• [Work to be completed]: After locating the line that contains "margin-top: 2px ->", output that line and each one following it, exactly, to the end of the entries. No pictures.

--- Provided records Enclosed Below ---

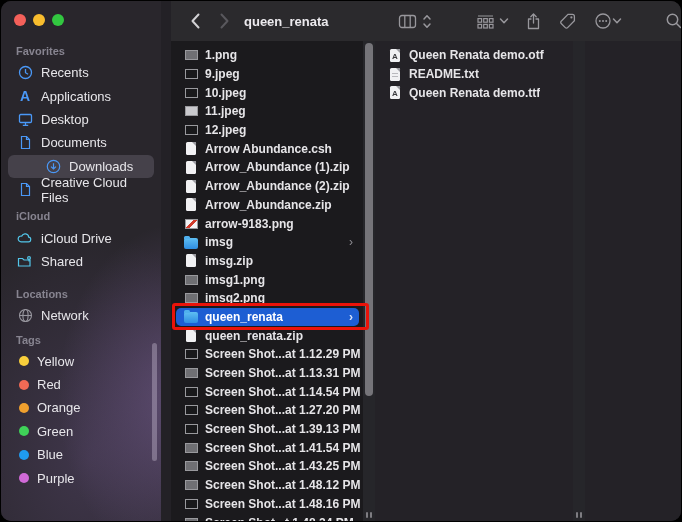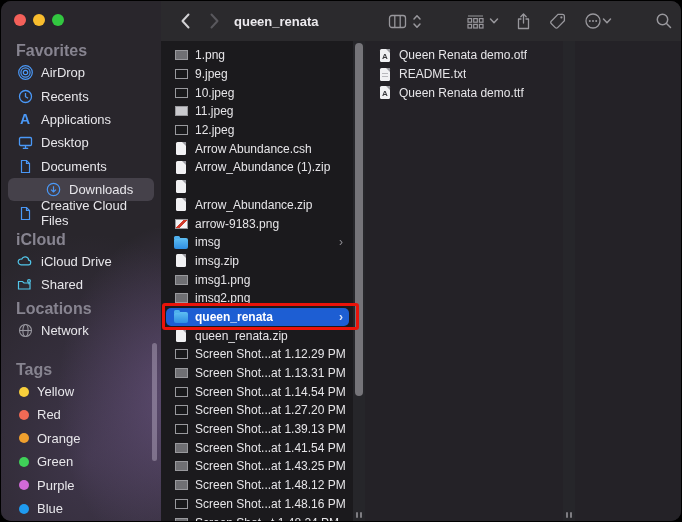"queen_renata" .main { left: 160px -> 170px }
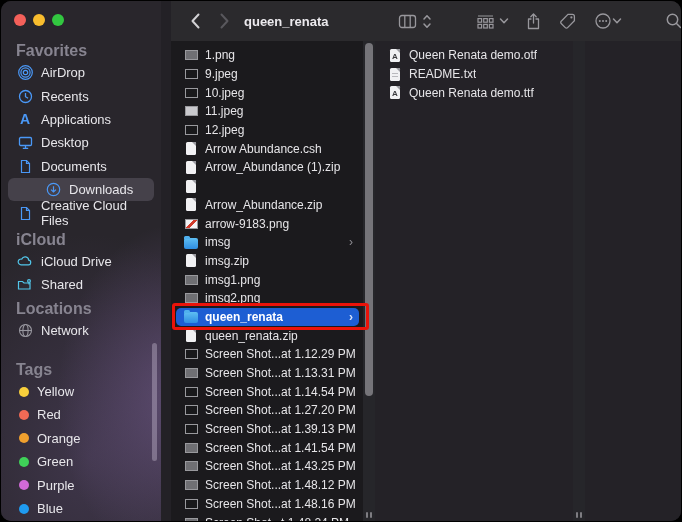"Favorites" .sec-h { font-size: 16px -> 11px }
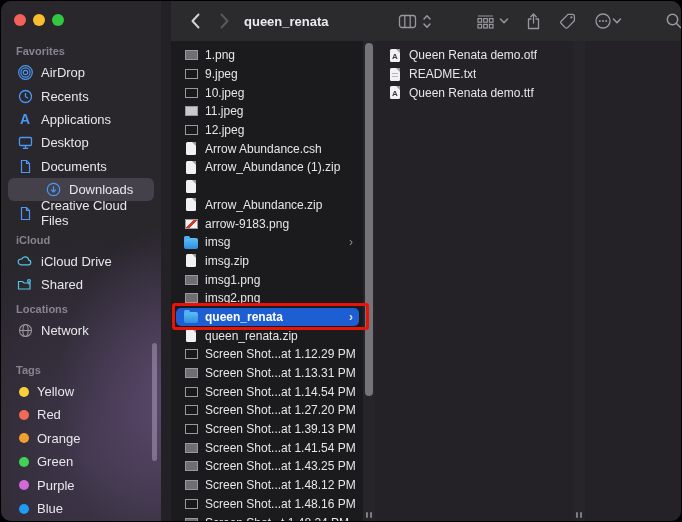"1.png" .row .nm { font-weight: none -> bold }
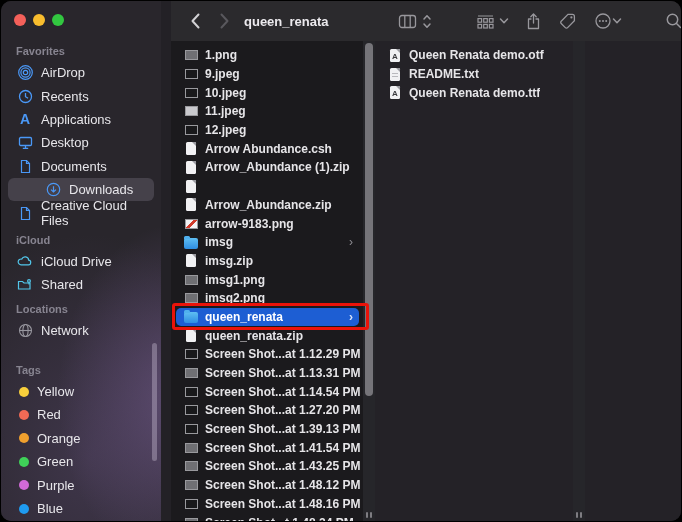"AirDrop" div.s-item { html: <div> <span> <svg> <g> <circle></circle> <circle></circle> <circle></circle> </g> </svg> </span> <span>AirDrop</span> </div> -> none }
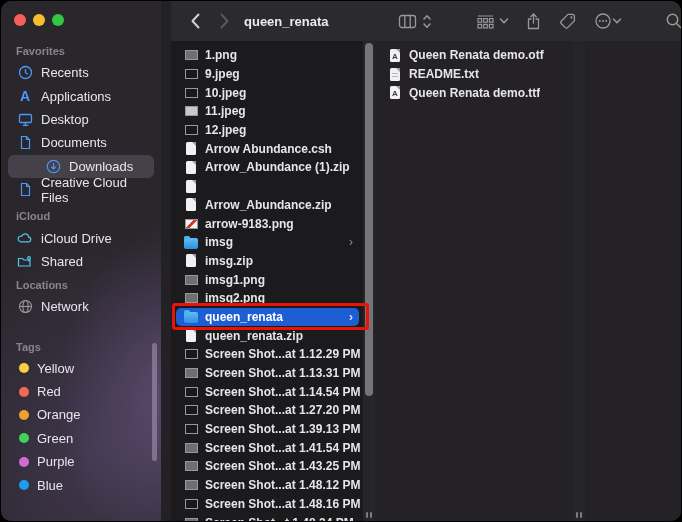"Arrow_Abundance (2).zip" span.nm { html: none -> <span>Arrow_Abundance (2).zip</span> }
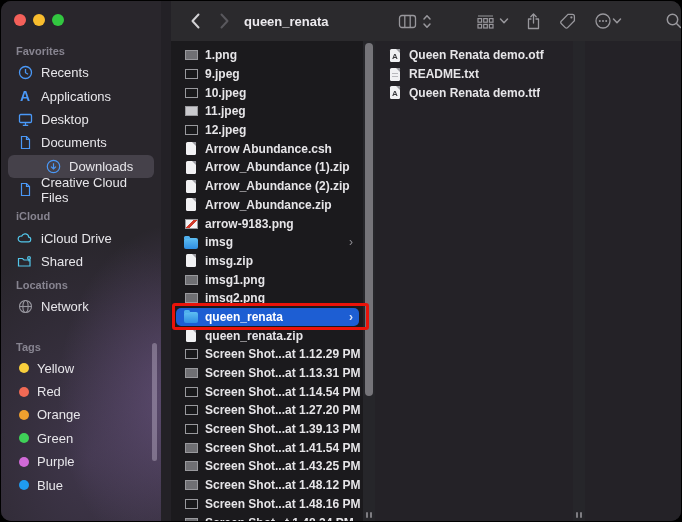"Locations" div.sec-h { margin-top: 2px -> 11px }
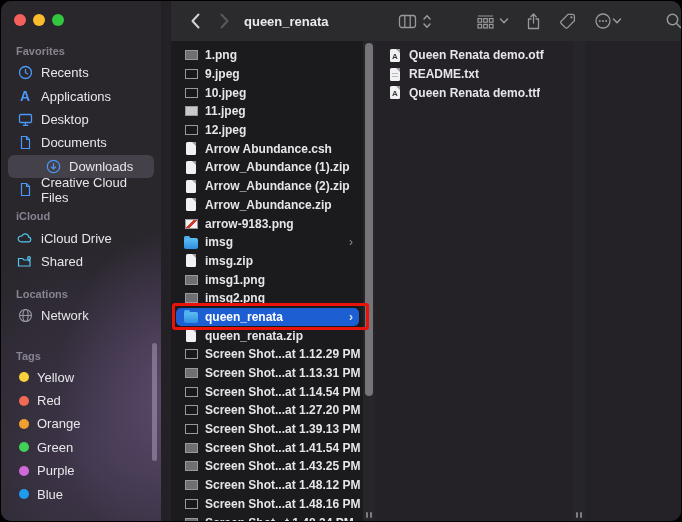"Tags" div.sec-h { margin-top: 18px -> 2px }
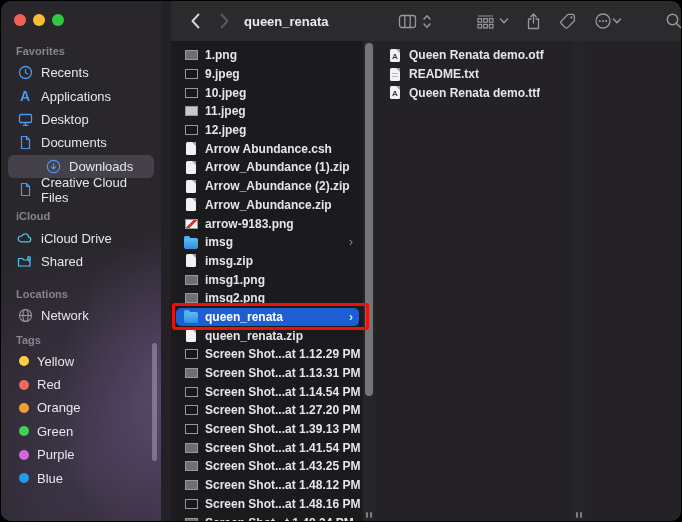"Purple" div.s-item { order: before "Blue" -> after "Blue" }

--- End of Enclosed Provided records ---

• [Answer for this exercise]:
"Locations" div.sec-h { margin-top: 2px -> 11px }
"Tags" div.sec-h { margin-top: 18px -> 2px }
"Purple" div.s-item { order: before "Blue" -> after "Blue" }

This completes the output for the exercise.